→ What to produce
For the entries below, count the lines that contain the word "Aktualisierung" and reply with that number only.

→ Records

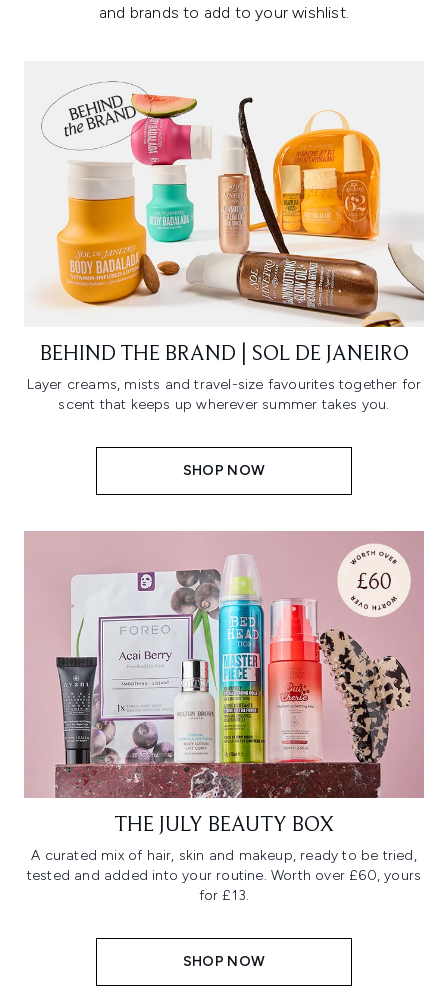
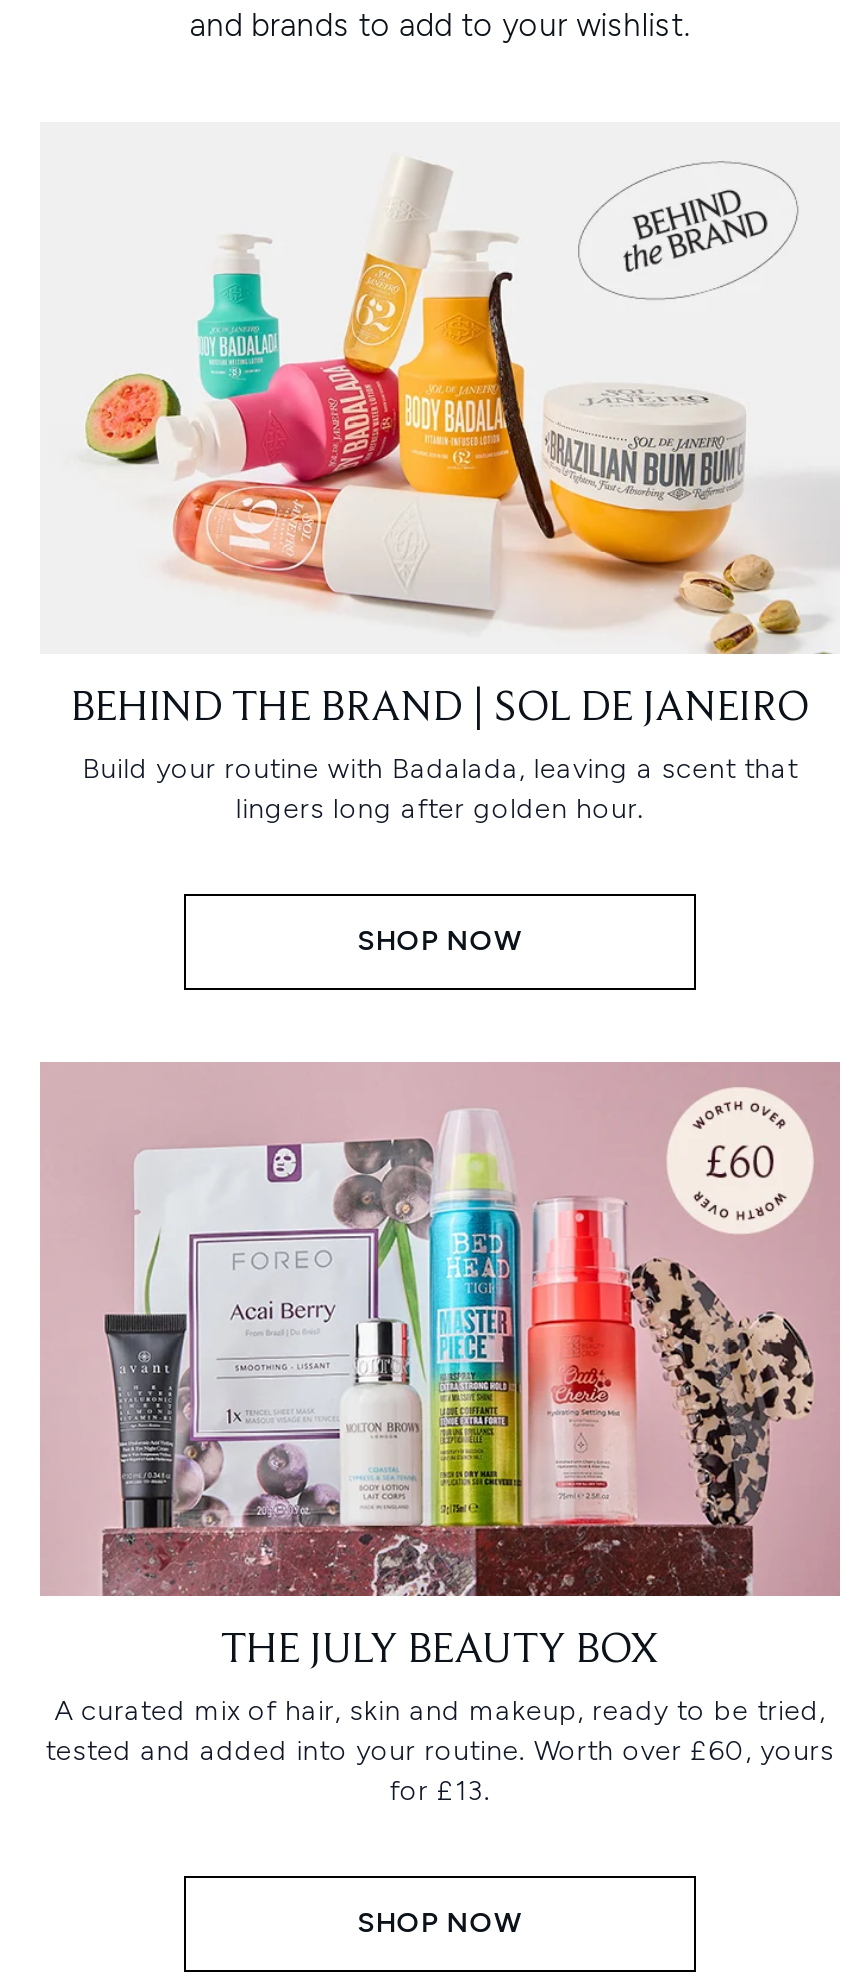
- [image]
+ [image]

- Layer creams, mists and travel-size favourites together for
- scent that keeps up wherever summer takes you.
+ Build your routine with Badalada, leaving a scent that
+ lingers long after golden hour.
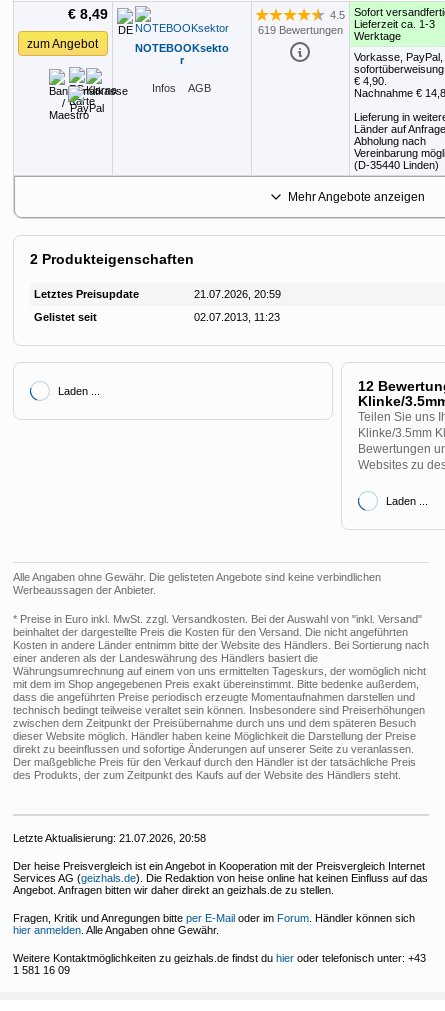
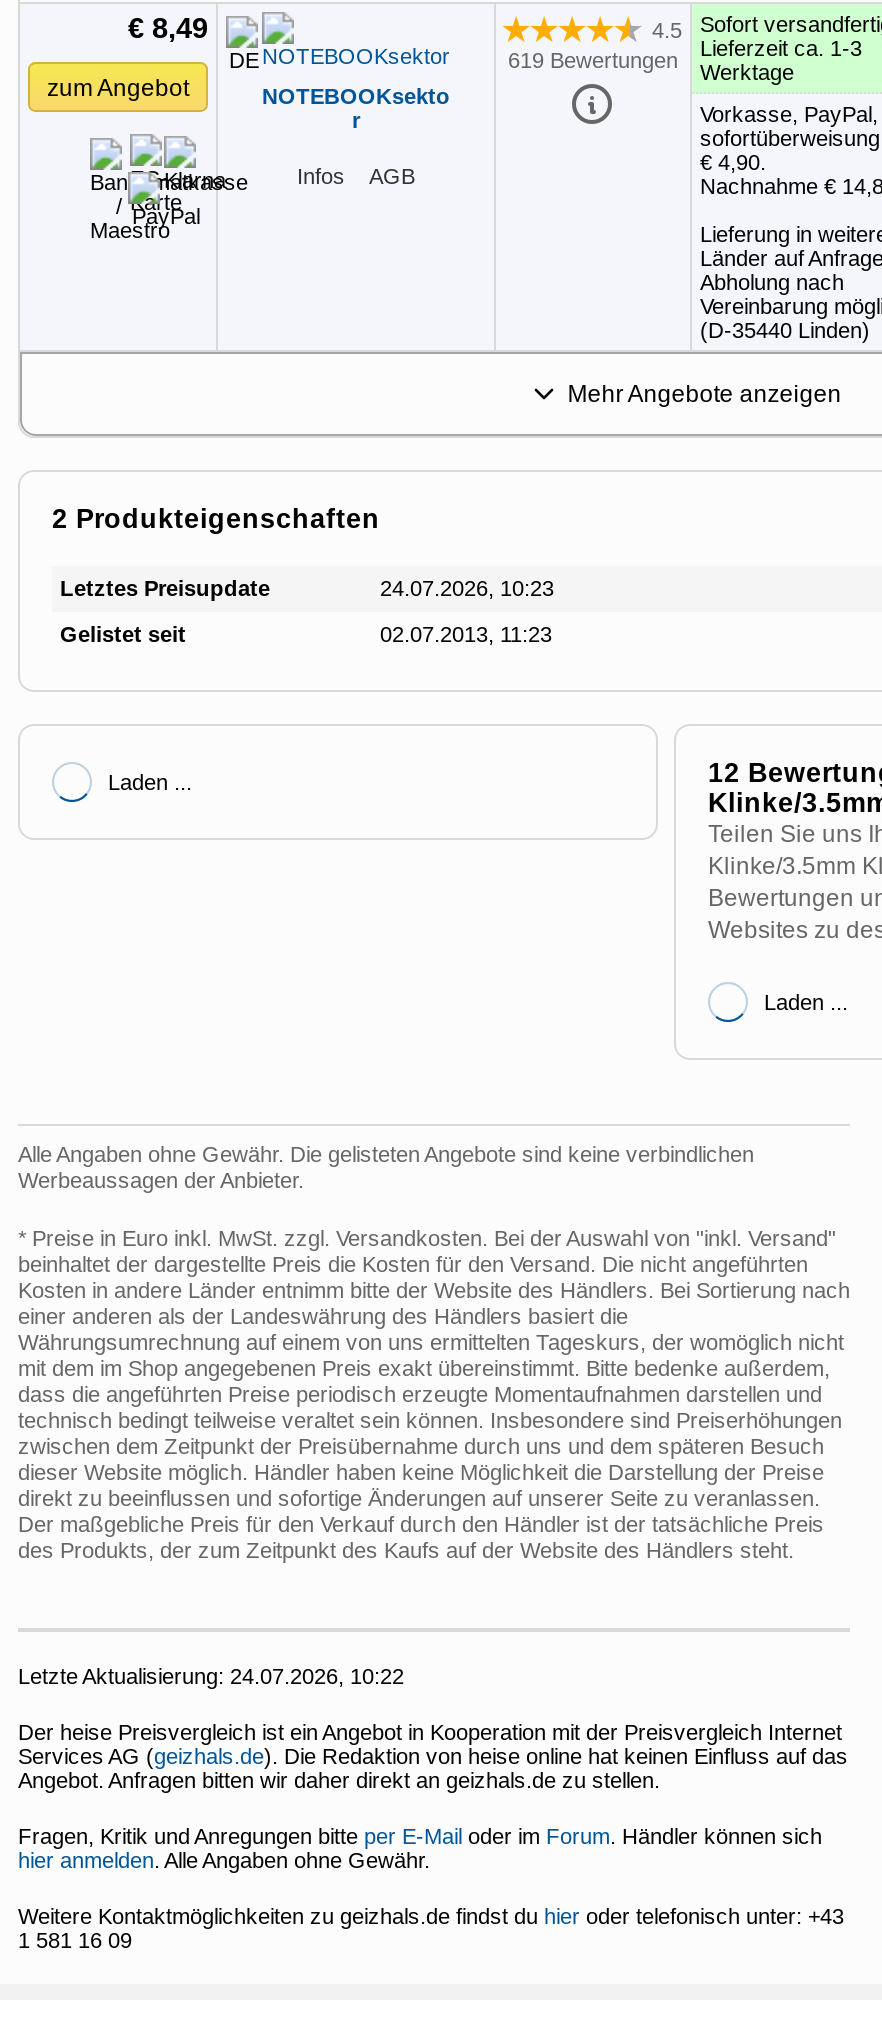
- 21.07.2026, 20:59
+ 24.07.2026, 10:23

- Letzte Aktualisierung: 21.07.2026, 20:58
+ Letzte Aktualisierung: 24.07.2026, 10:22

→ Reply to the task
2